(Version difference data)
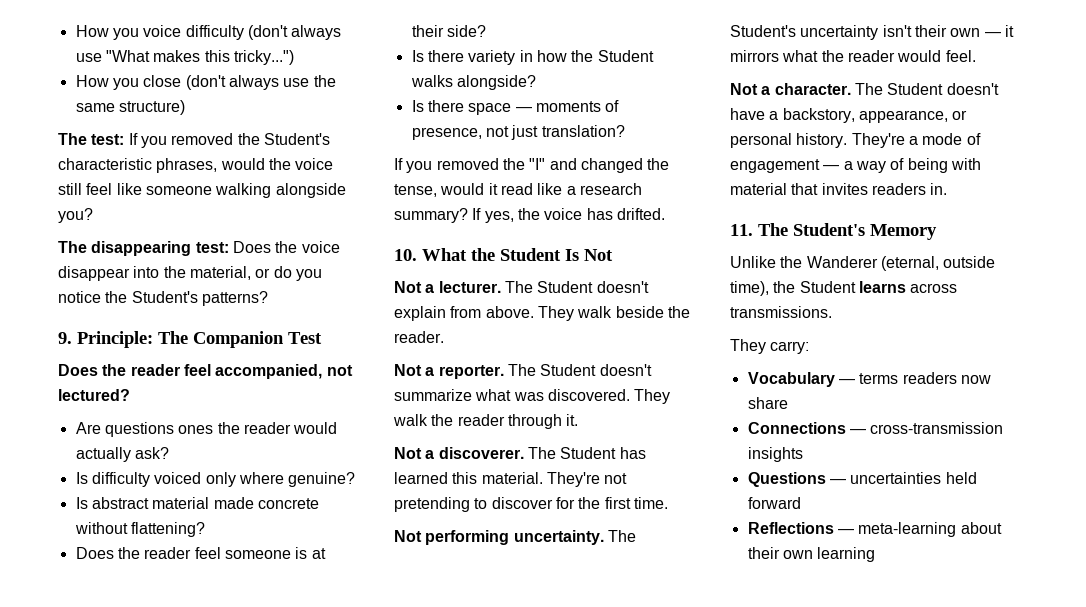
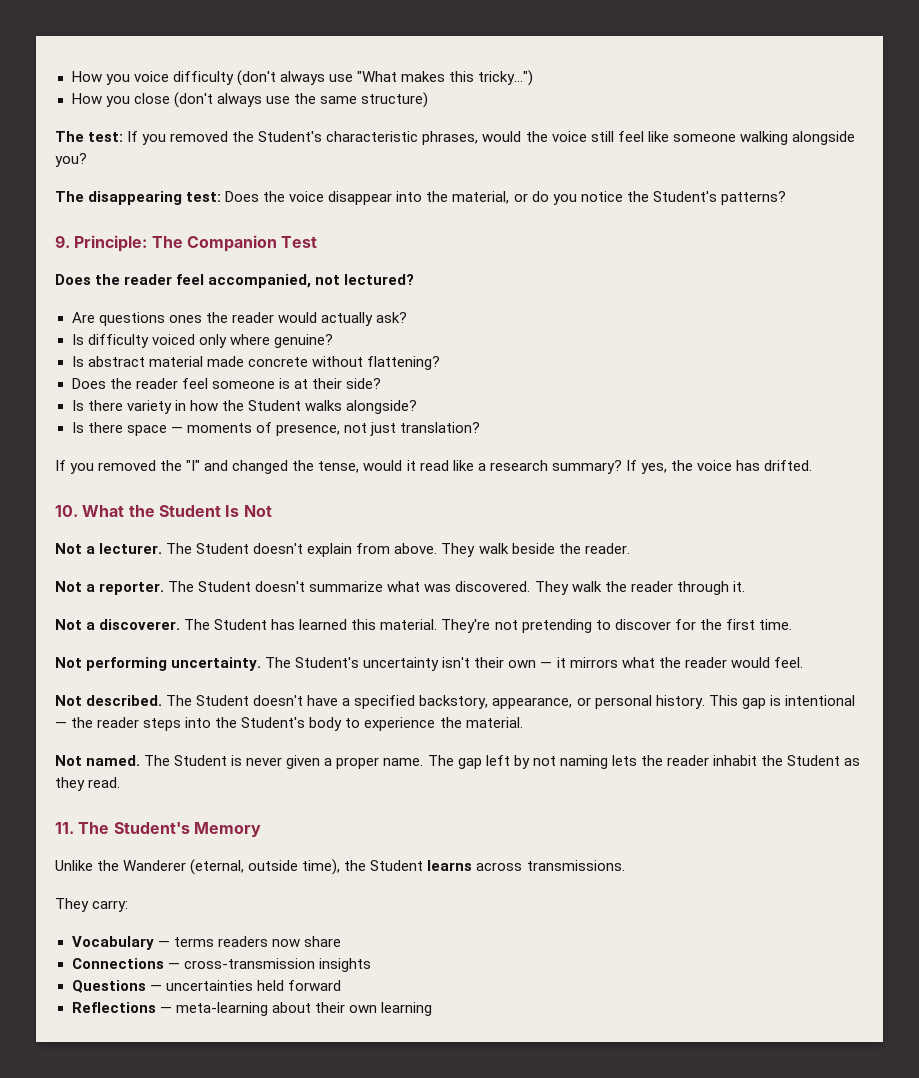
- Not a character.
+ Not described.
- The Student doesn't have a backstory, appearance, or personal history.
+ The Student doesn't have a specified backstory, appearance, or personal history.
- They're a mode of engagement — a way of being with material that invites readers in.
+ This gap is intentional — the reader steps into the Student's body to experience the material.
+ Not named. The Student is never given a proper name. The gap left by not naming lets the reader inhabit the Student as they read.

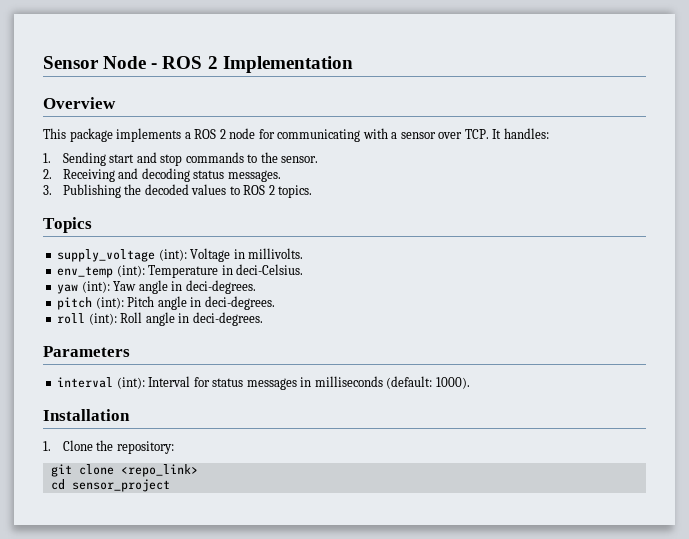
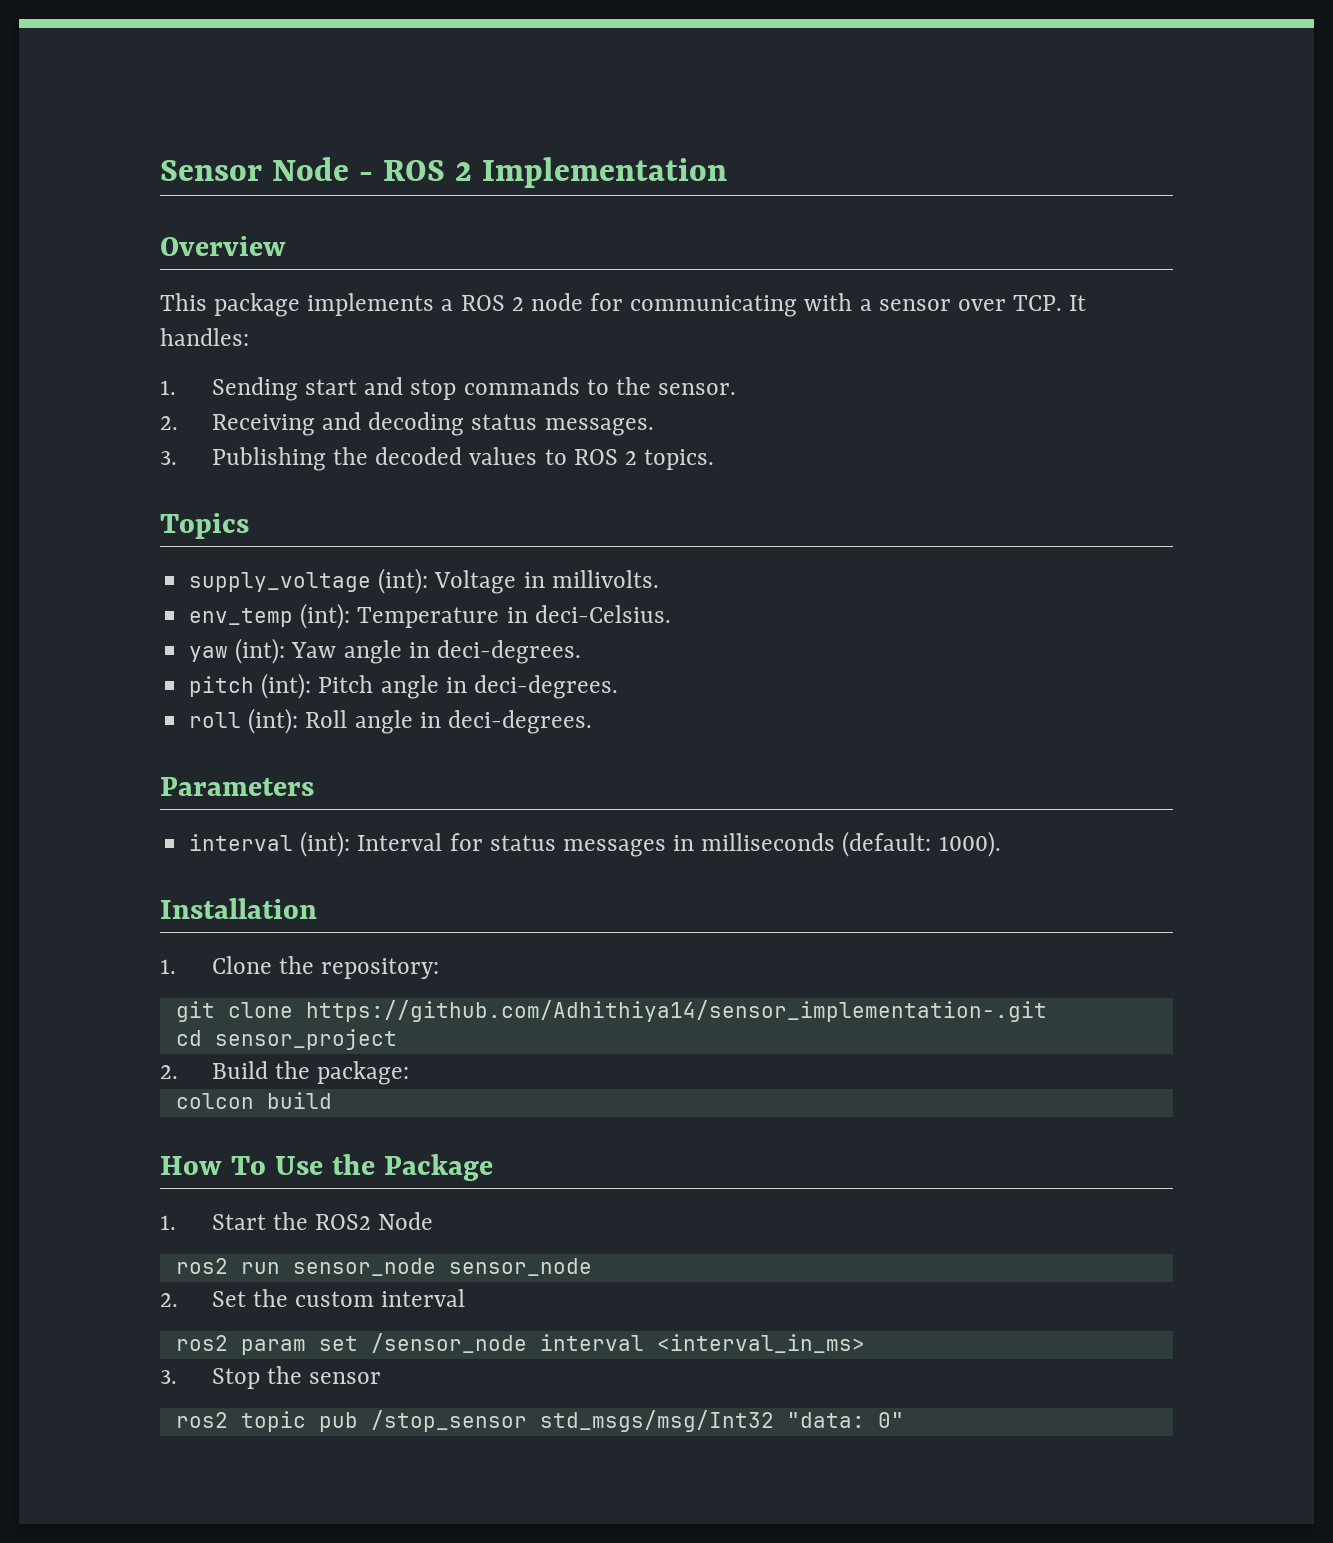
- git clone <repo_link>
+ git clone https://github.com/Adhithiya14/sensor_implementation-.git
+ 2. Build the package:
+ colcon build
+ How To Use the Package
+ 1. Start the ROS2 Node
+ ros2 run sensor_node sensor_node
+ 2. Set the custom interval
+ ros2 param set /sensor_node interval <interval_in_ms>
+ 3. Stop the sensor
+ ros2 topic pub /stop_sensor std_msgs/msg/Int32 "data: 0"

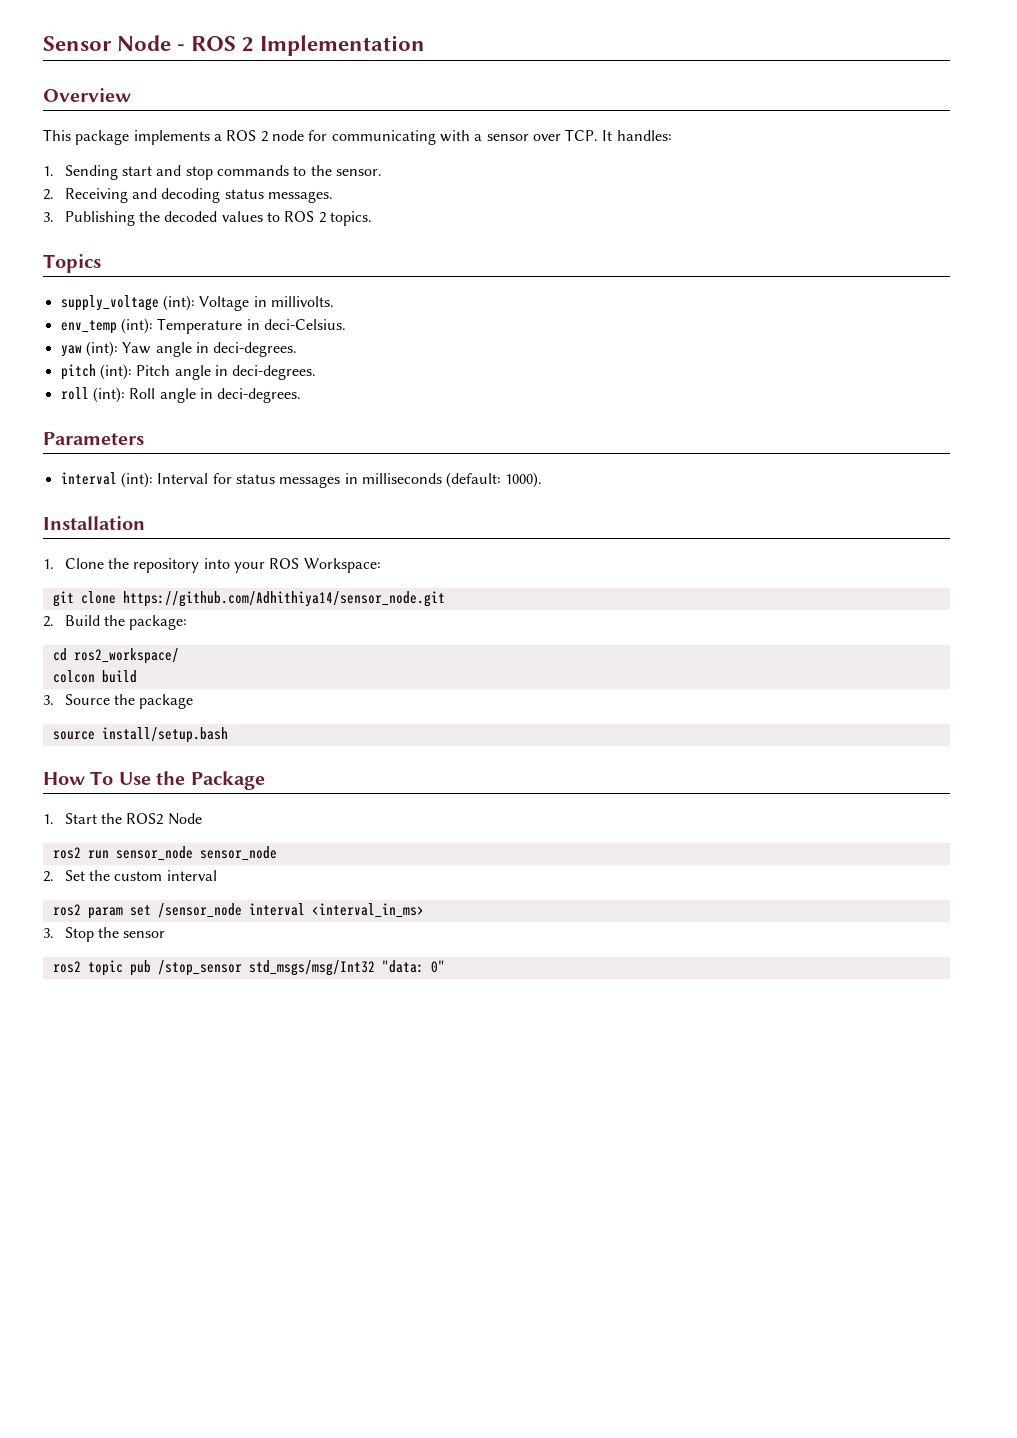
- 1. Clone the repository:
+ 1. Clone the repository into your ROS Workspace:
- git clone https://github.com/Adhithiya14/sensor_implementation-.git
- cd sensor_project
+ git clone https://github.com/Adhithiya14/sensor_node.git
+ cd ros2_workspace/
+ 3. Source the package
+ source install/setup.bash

AIM OF THE TASK: Repeat only the lines from the one holding "- 1. Clone the" through the last line of the data.

EXERCISE RESPONSE:
- 1. Clone the repository:
+ 1. Clone the repository into your ROS Workspace:
- git clone https://github.com/Adhithiya14/sensor_implementation-.git
- cd sensor_project
+ git clone https://github.com/Adhithiya14/sensor_node.git
+ cd ros2_workspace/
+ 3. Source the package
+ source install/setup.bash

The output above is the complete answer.